→ **Work instruction**
When you reach a picture, leave it out; output everything else in the records exactly.

━━━━━━━━━━━━━━━━

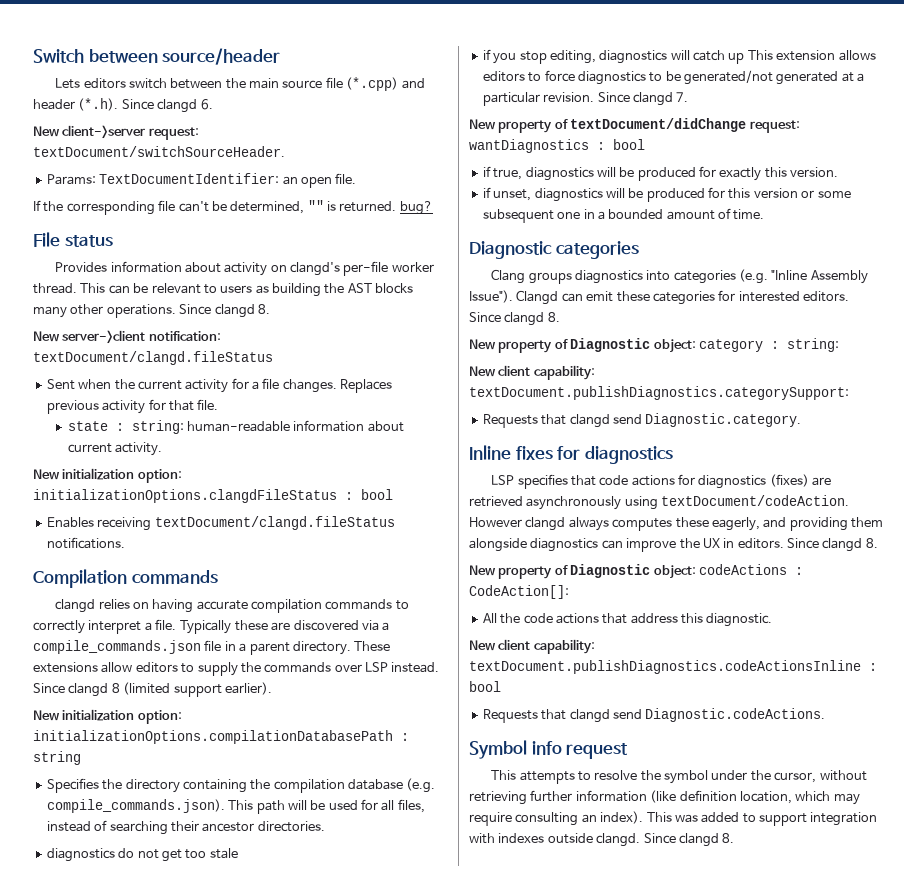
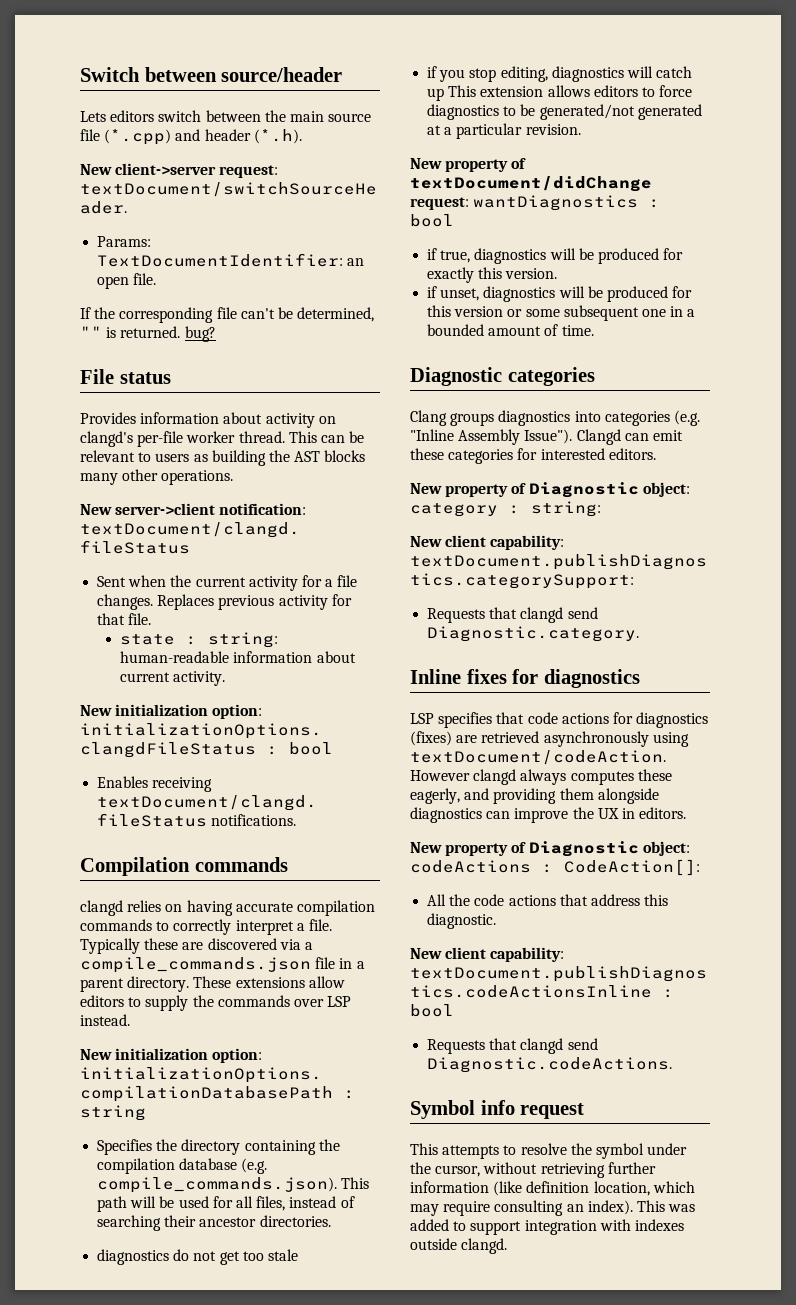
[121,99,213,113] Since clangd 6. -> (302, 136) none
[179,304,270,318] Since clangd 8. -> (234, 477) none
[33,682,272,697] Since clangd 8 (limited support earlier). -> (130, 1020) none
[597,92,689,106] Since clangd 7. -> (581, 129) none
[469,312,560,326] Since clangd 8. -> (656, 454) none
[787,538,878,552] Since clangd 8. -> (687, 813) none
[643,833,735,847] Since clangd 8. -> (508, 1246) none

━━━━━━━━━━━━━━━━

→ **Answer section**
[121,99,213,113] Since clangd 6. -> (302, 136) none
[179,304,270,318] Since clangd 8. -> (234, 477) none
[33,682,272,697] Since clangd 8 (limited support earlier). -> (130, 1020) none
[597,92,689,106] Since clangd 7. -> (581, 129) none
[469,312,560,326] Since clangd 8. -> (656, 454) none
[787,538,878,552] Since clangd 8. -> (687, 813) none
[643,833,735,847] Since clangd 8. -> (508, 1246) none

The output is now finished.